The result should be every line of the listing that contains "действующим".

★ ★ ★ ★

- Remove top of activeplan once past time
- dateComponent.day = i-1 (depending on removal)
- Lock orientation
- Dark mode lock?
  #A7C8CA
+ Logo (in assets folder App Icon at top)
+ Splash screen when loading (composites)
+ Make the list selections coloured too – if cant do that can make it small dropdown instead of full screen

★ ★ ★ ★

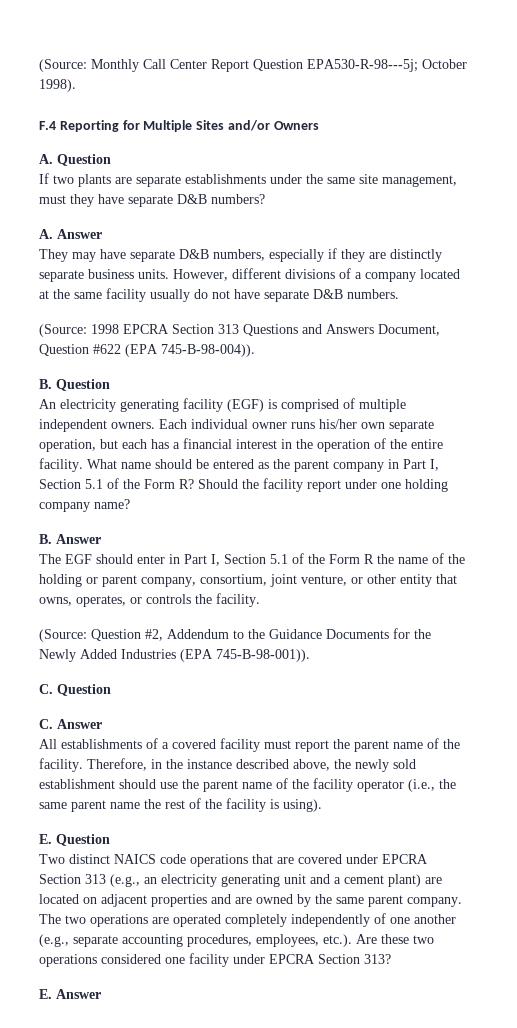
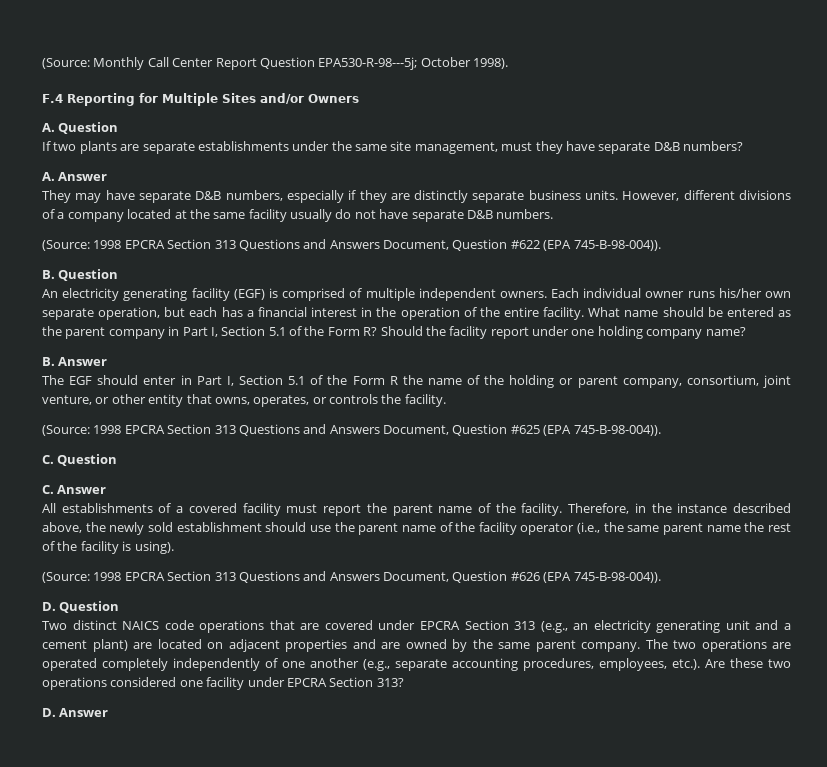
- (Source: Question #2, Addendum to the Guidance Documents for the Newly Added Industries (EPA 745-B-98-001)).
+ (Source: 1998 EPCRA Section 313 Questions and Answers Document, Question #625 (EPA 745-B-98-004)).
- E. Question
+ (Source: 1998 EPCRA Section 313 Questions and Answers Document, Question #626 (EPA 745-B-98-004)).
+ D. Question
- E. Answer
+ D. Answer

★ ★ ★ ★

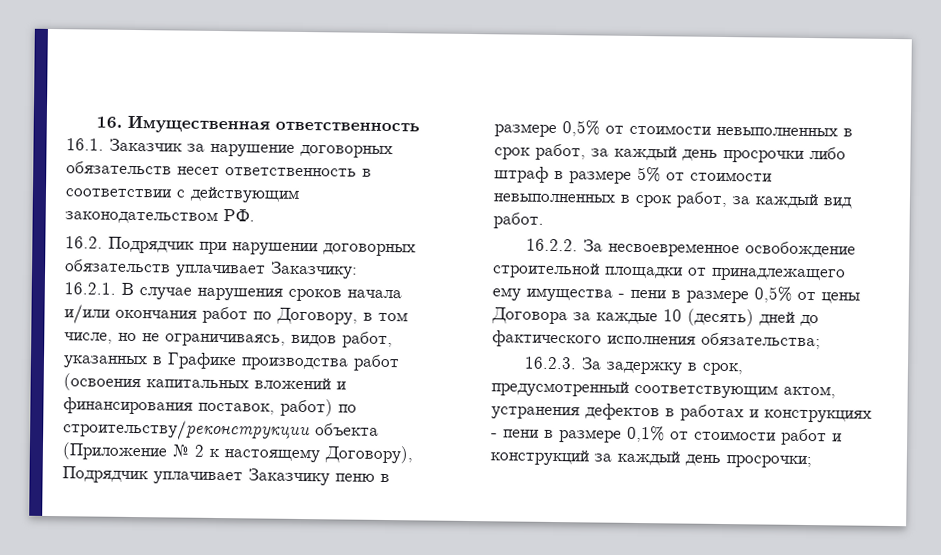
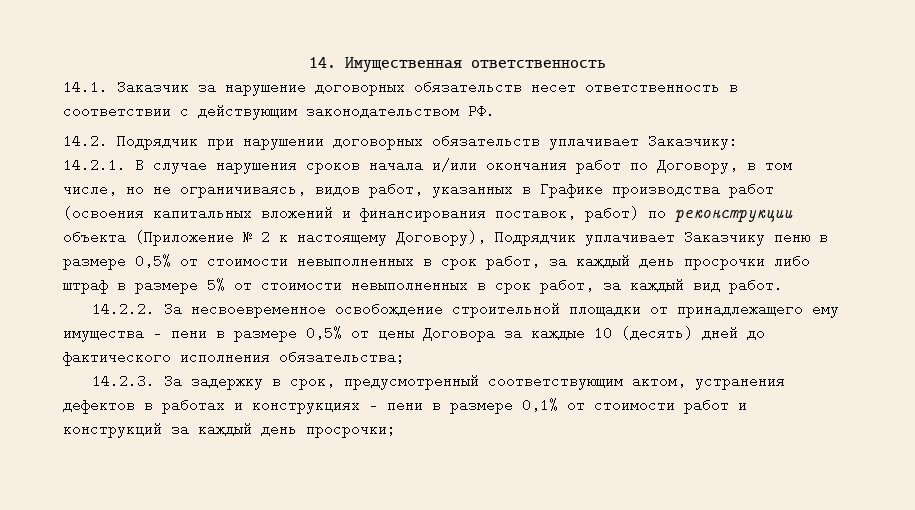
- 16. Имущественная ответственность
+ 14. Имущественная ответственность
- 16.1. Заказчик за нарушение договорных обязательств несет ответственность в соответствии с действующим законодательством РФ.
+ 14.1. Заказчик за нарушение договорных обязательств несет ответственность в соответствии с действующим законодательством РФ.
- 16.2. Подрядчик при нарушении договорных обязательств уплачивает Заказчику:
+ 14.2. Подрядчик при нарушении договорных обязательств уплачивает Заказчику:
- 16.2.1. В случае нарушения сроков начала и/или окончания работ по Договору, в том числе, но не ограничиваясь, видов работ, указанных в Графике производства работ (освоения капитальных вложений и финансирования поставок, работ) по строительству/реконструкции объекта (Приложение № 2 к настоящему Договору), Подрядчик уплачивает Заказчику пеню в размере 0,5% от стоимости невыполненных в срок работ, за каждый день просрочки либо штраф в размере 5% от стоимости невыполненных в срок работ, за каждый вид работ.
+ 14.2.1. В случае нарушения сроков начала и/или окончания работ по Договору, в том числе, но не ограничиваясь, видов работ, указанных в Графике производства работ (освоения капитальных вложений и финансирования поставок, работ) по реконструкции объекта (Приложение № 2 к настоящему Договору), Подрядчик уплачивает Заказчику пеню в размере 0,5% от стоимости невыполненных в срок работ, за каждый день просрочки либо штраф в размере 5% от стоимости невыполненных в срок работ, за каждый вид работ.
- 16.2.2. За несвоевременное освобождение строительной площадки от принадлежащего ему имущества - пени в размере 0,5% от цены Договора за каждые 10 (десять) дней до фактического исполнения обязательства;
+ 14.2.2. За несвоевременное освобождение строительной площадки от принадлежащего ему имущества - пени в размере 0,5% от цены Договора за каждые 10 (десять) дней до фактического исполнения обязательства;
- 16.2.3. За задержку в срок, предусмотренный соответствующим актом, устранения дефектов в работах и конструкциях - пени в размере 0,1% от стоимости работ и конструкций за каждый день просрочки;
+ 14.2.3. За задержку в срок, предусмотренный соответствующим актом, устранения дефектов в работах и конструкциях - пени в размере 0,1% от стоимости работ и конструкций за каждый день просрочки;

★ ★ ★ ★

## Result
- 16.1. Заказчик за нарушение договорных обязательств несет ответственность в соответствии с действующим законодательством РФ.
+ 14.1. Заказчик за нарушение договорных обязательств несет ответственность в соответствии с действующим законодательством РФ.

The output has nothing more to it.